(WHAT TO DO)
Among the entries below, only the lines from the one with "(594, 236) none" through the one with "(398, 643) none -> [115,374,140,389] // He" are to be retyped, exactly and without pictures.

(DATASET RECORDS)
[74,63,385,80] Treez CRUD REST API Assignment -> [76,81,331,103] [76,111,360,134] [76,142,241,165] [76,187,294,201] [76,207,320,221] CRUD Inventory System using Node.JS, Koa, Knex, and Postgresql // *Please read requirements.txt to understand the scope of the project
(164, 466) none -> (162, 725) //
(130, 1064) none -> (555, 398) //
...
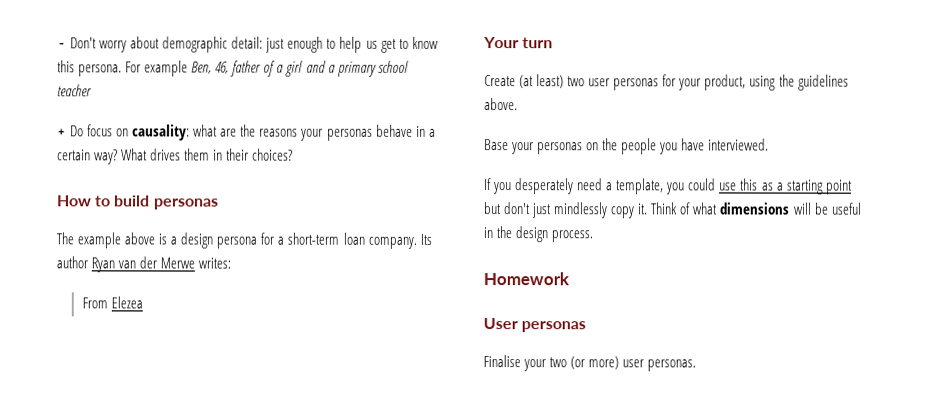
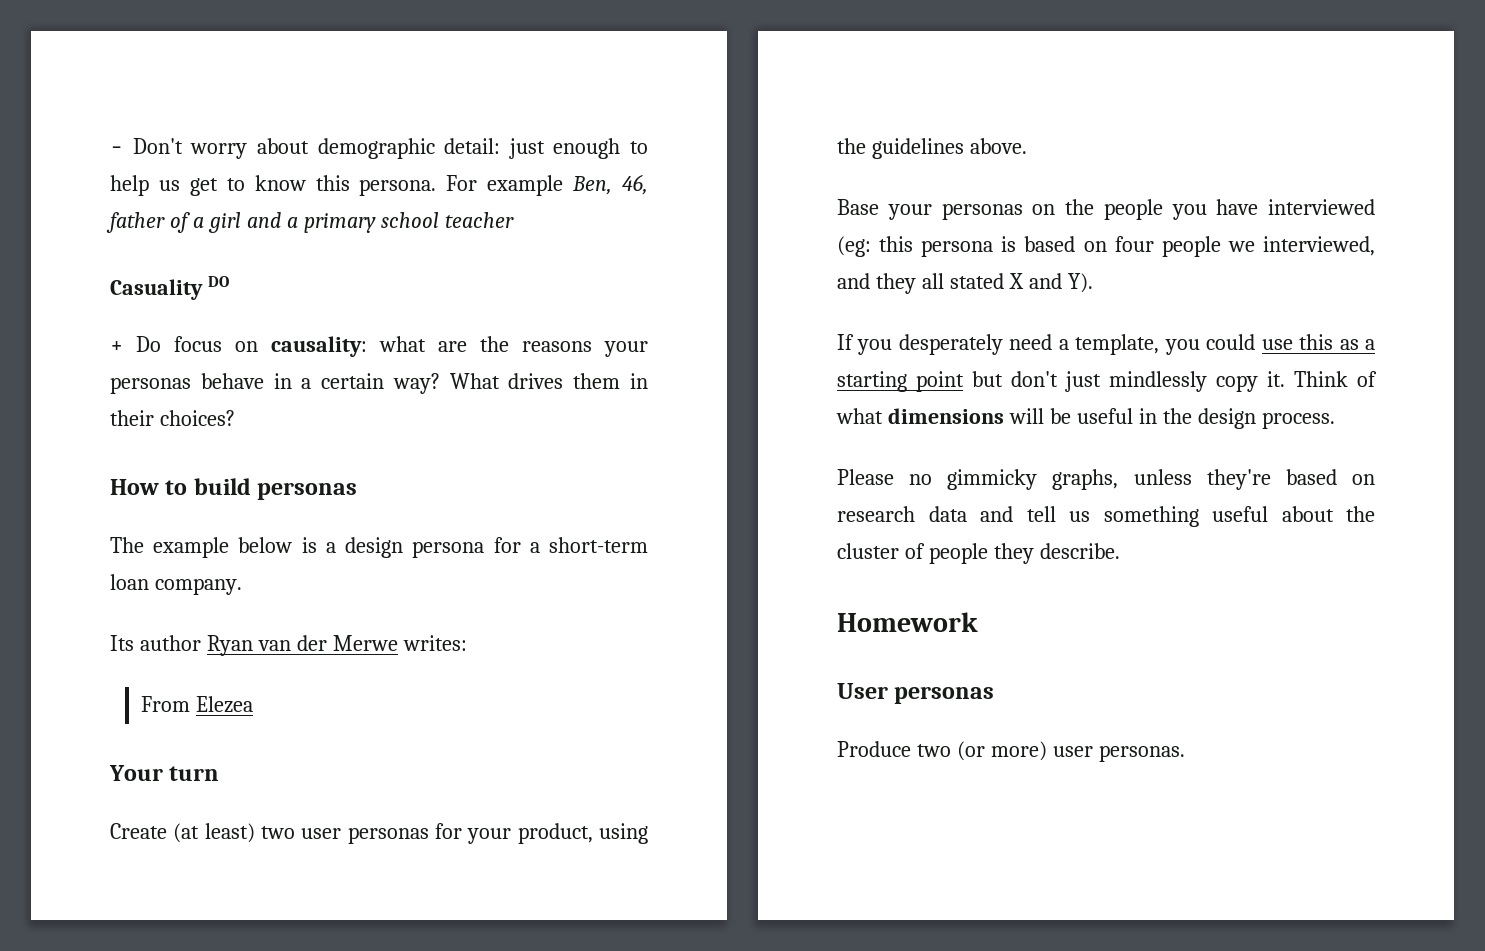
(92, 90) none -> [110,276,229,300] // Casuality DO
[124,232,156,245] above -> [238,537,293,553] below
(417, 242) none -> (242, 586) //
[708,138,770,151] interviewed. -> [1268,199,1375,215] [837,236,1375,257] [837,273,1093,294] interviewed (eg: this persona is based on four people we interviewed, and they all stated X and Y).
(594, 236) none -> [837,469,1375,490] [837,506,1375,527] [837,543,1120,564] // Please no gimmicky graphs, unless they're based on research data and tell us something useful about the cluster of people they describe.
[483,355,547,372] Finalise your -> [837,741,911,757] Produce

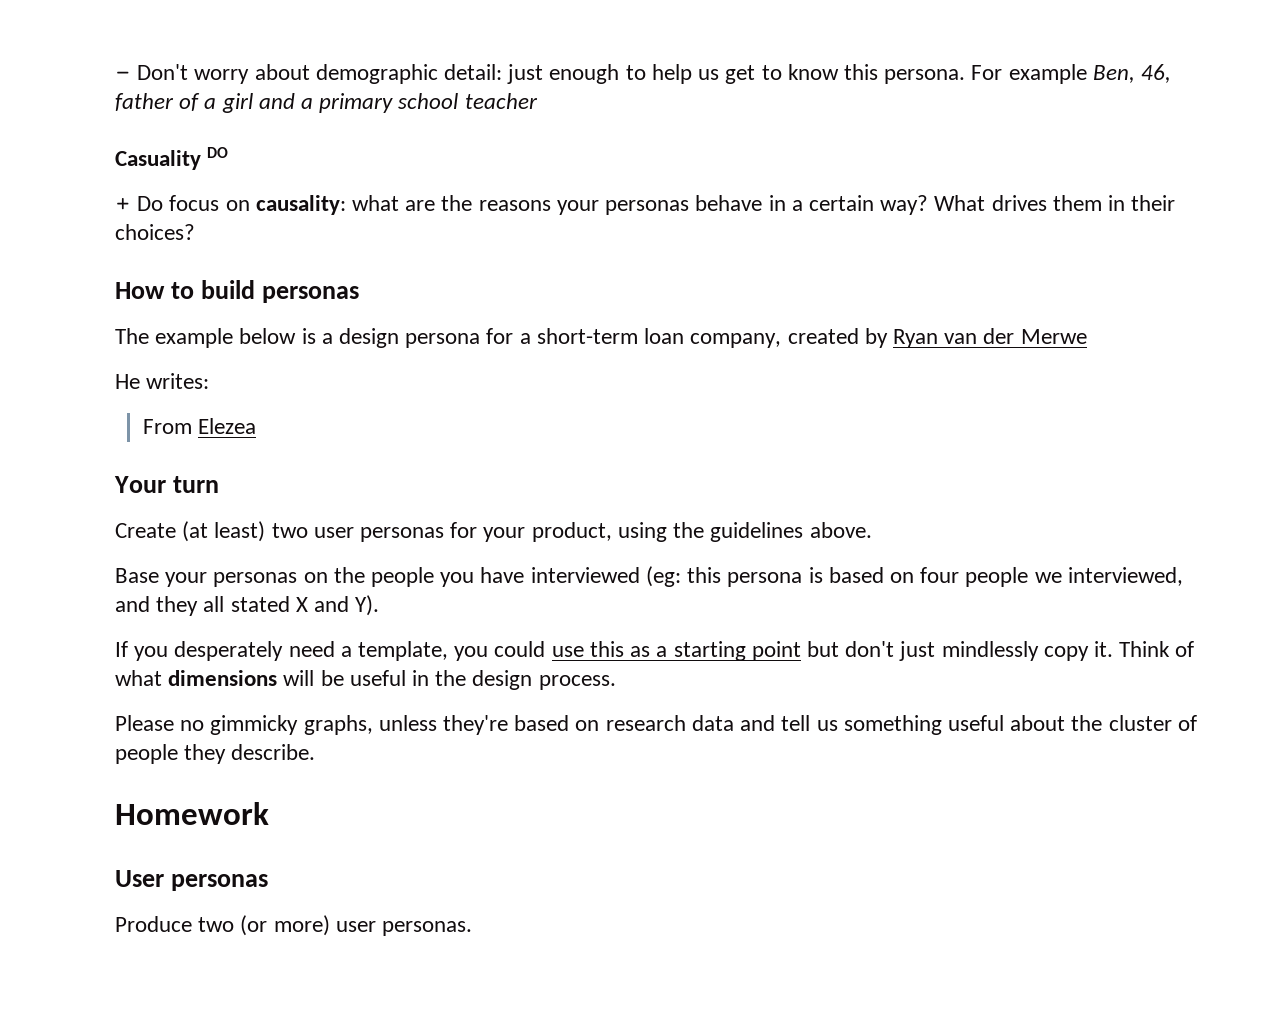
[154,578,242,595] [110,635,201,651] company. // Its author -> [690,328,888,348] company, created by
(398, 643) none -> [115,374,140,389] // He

(REPLY TO THE EXERCISE)
(594, 236) none -> [837,469,1375,490] [837,506,1375,527] [837,543,1120,564] // Please no gimmicky graphs, unless they're based on research data and tell us something useful about the cluster of people they describe.
[483,355,547,372] Finalise your -> [837,741,911,757] Produce

[154,578,242,595] [110,635,201,651] company. // Its author -> [690,328,888,348] company, created by
(398, 643) none -> [115,374,140,389] // He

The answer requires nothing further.